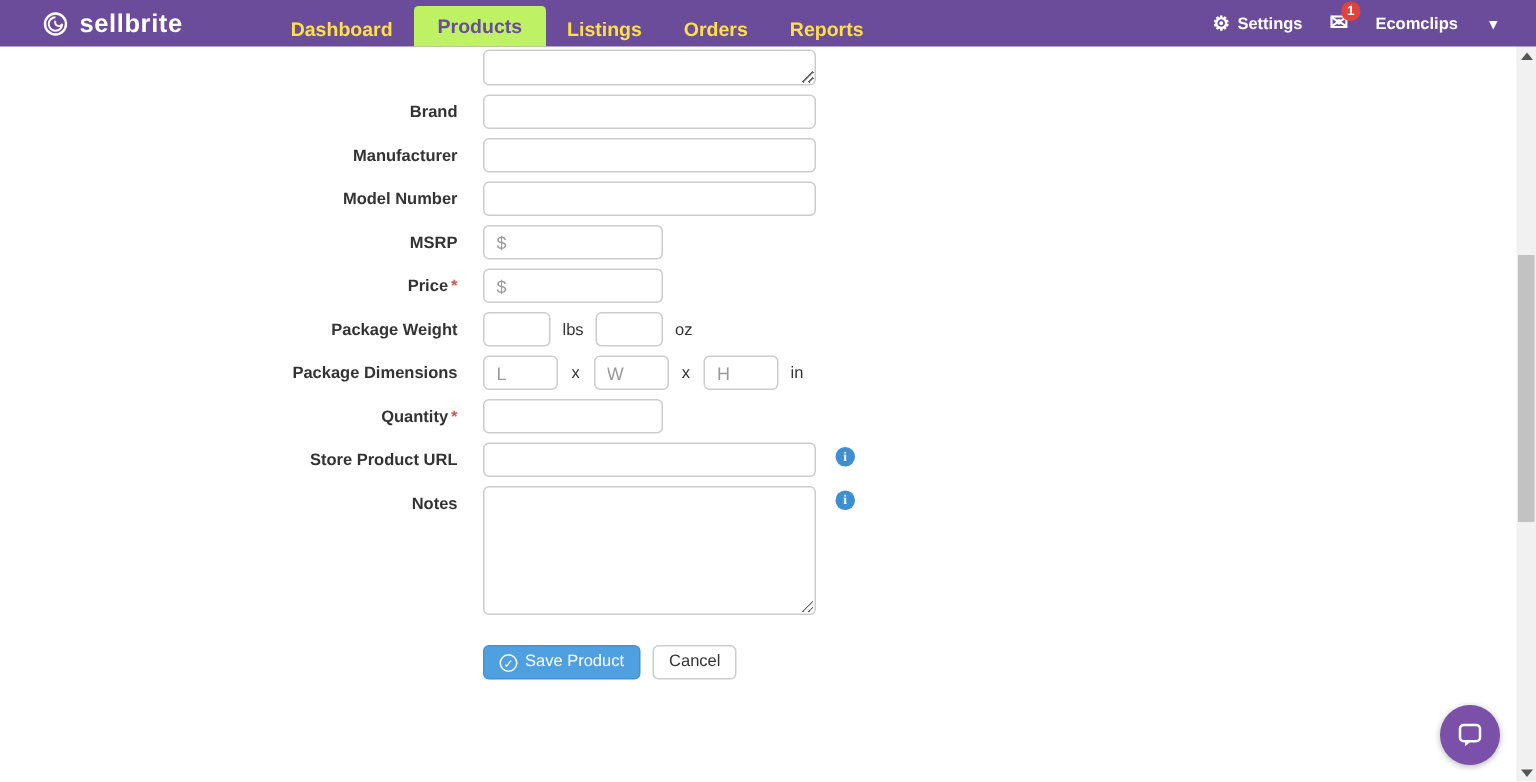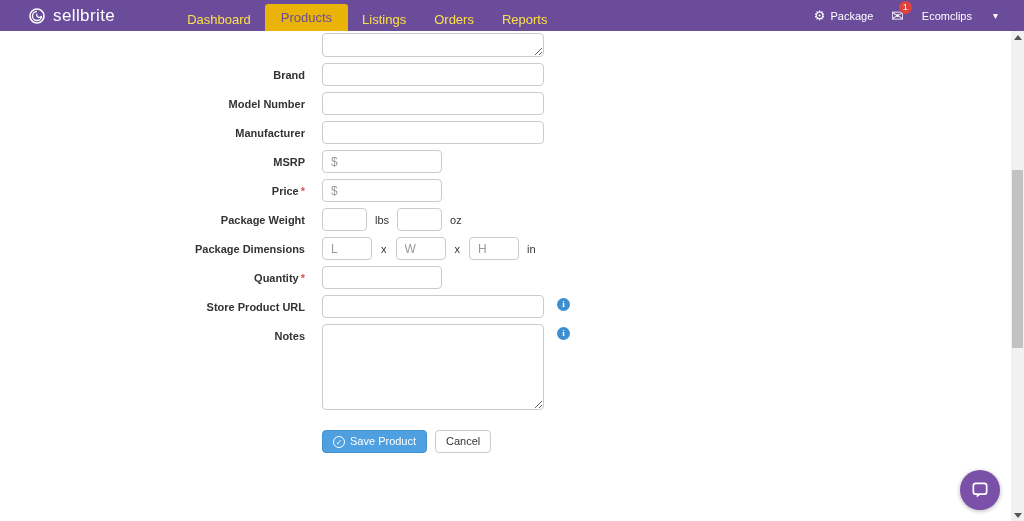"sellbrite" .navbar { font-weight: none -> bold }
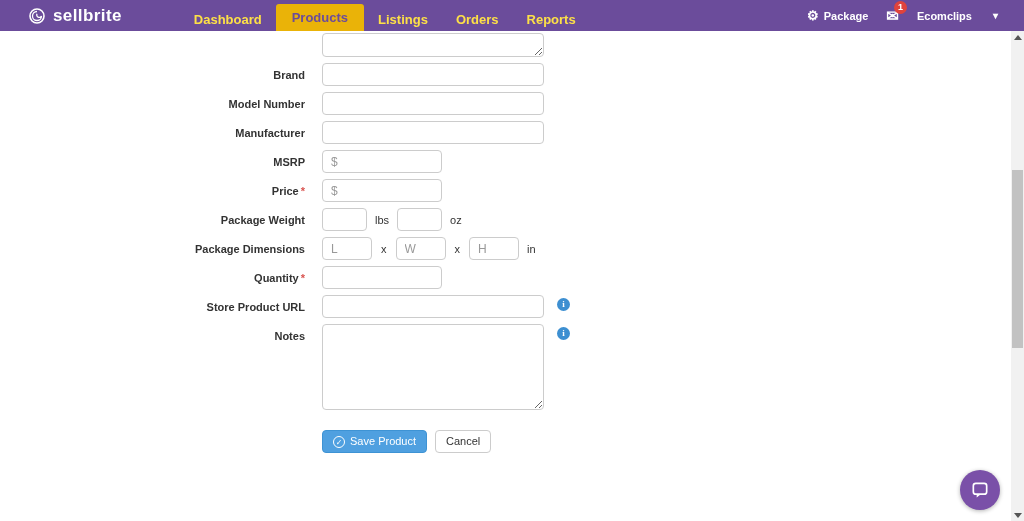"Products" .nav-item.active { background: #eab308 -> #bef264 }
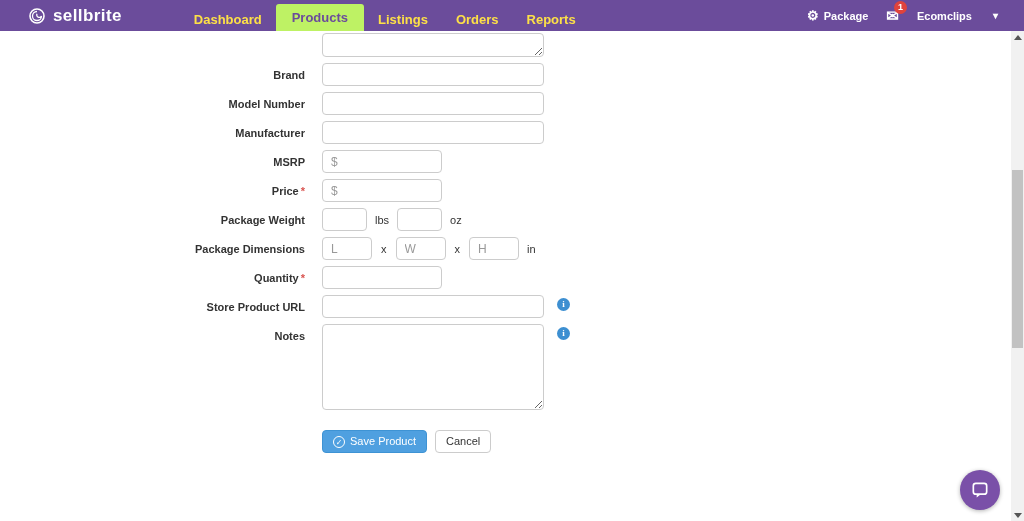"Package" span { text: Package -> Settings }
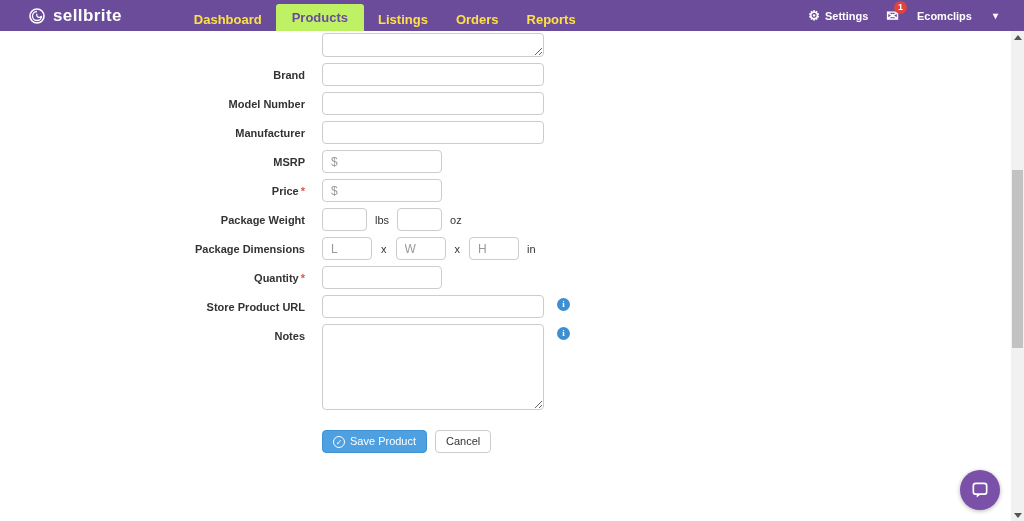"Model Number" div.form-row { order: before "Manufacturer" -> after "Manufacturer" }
==
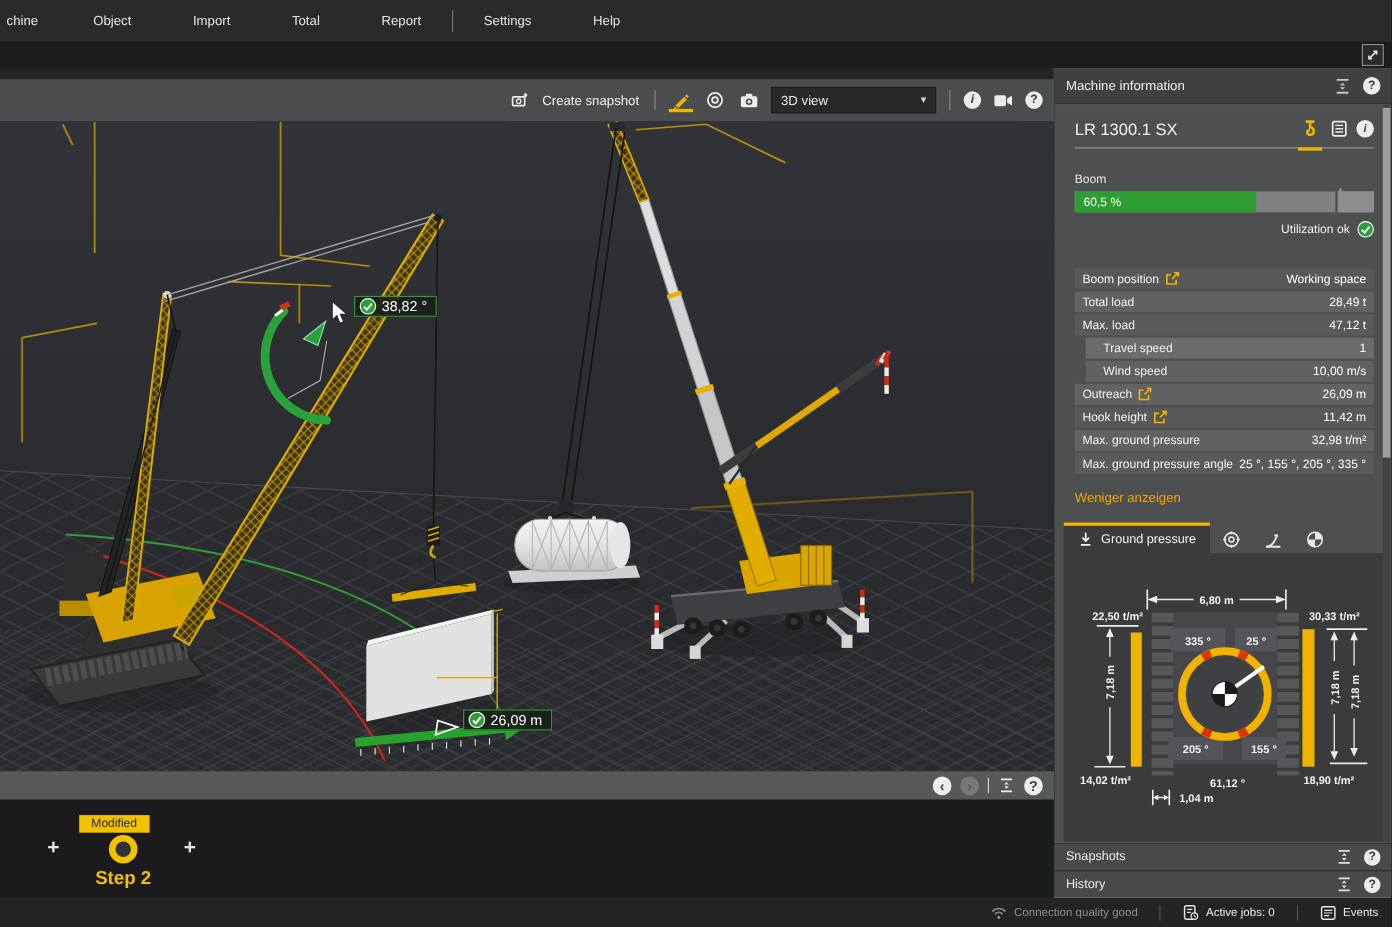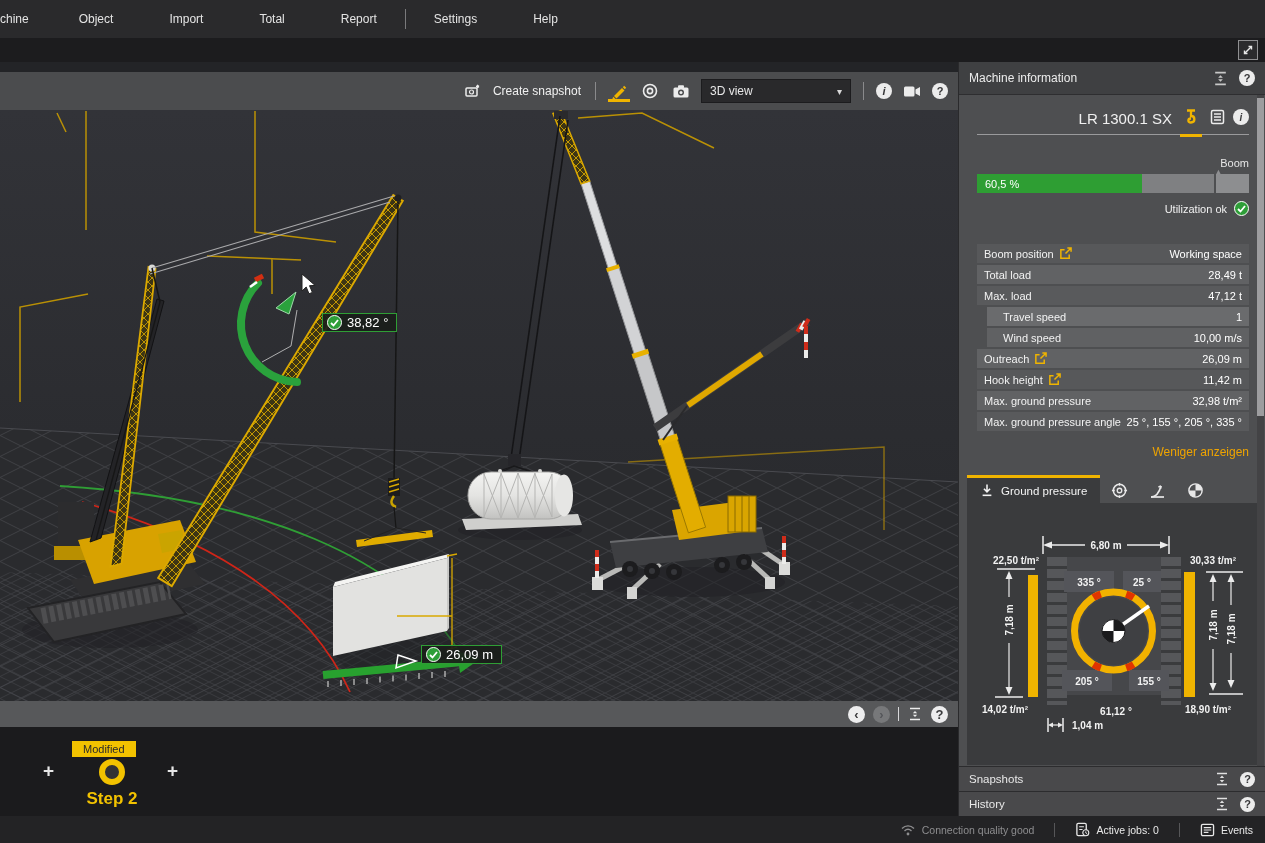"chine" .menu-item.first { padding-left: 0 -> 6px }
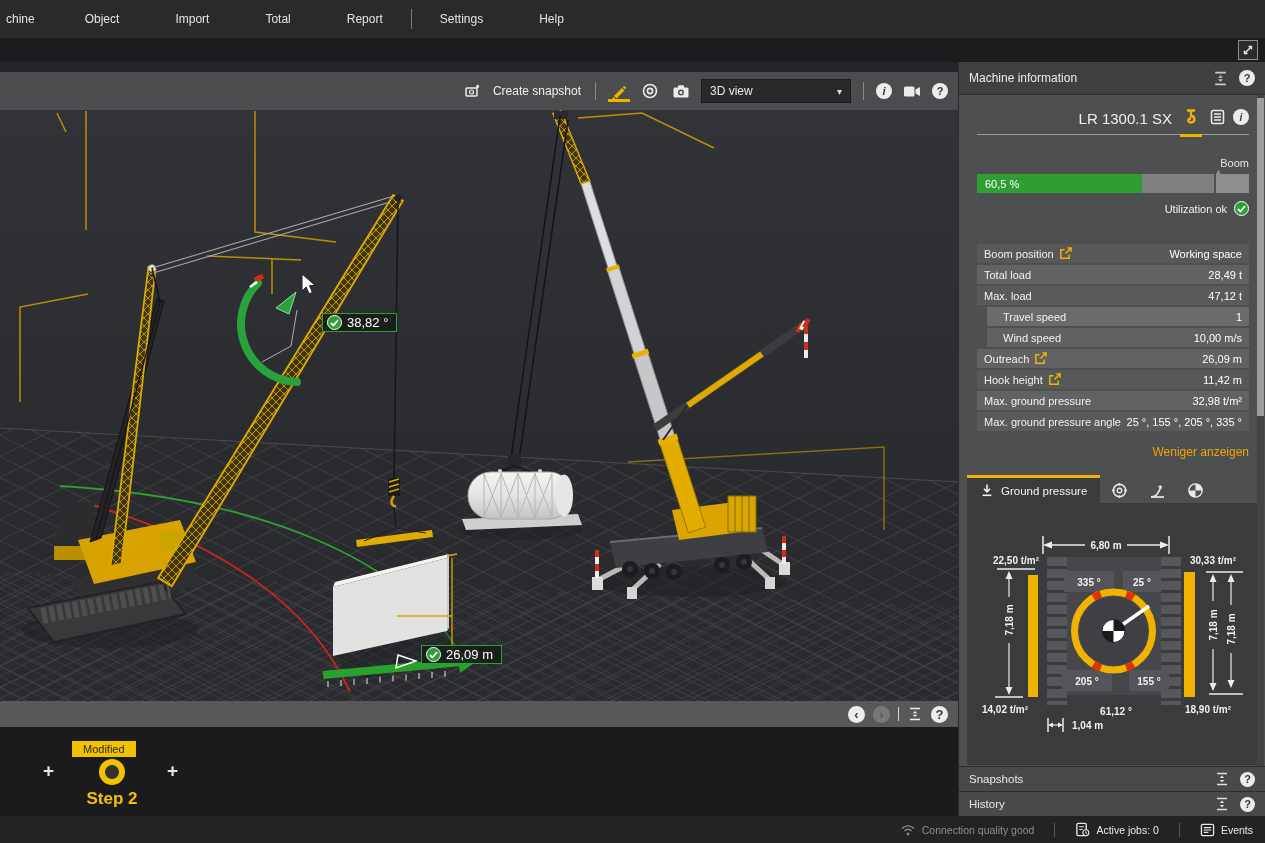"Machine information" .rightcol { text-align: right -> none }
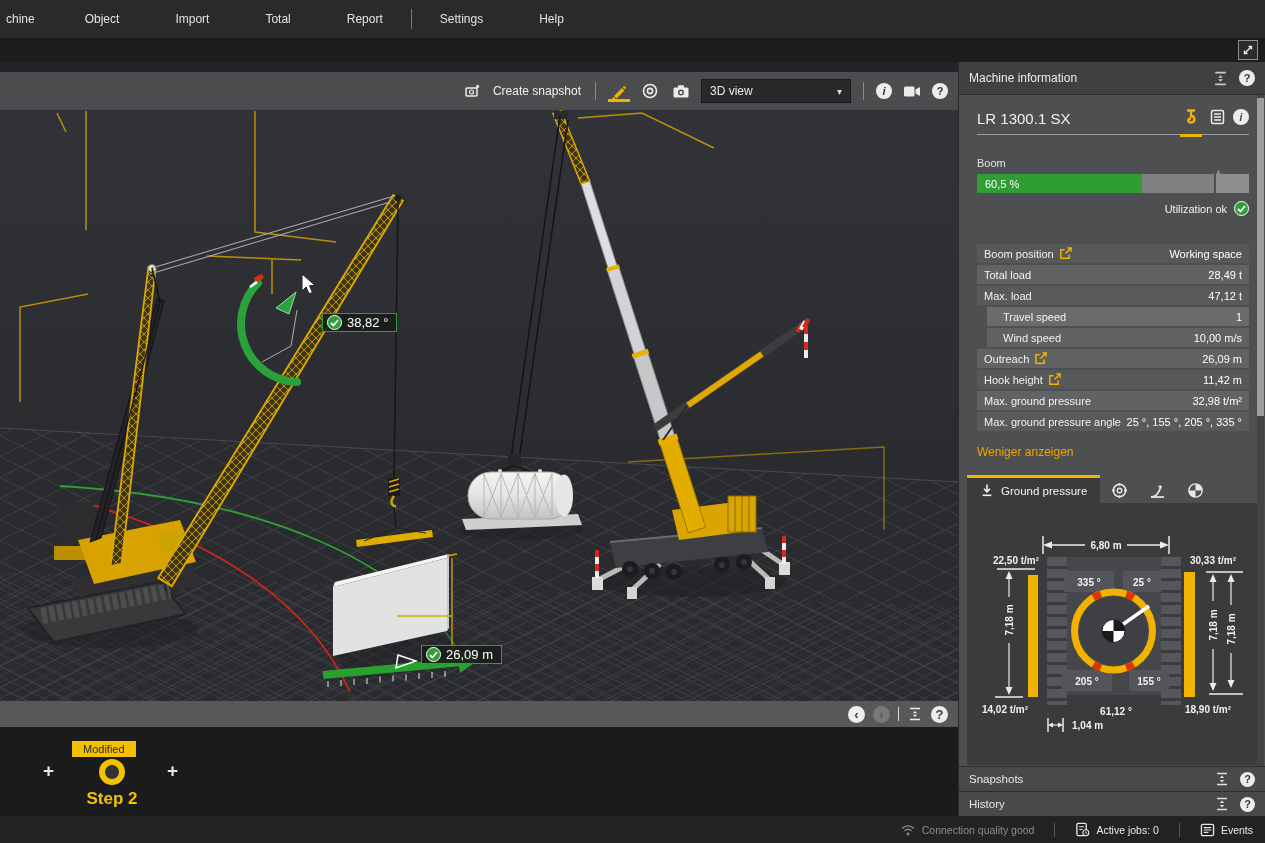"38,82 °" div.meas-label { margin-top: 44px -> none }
--
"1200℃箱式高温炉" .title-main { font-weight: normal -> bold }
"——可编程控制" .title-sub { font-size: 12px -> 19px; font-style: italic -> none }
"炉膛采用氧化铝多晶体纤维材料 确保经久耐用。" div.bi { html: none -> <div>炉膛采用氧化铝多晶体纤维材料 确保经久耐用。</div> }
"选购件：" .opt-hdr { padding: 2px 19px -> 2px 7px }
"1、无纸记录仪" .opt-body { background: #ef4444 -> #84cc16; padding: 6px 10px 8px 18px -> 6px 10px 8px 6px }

WHAT TO PRODUCE » Using the material above, reproduce only the lines that run from the line with "padding-left: 0 ->" up to and including the line with "margin-top: 44px ->", exactly, with the pictures dropped.

ANSWER TO THE PROBLEM »
"chine" .menu-item.first { padding-left: 0 -> 6px }
"Machine information" .rightcol { text-align: right -> none }
"38,82 °" div.meas-label { margin-top: 44px -> none }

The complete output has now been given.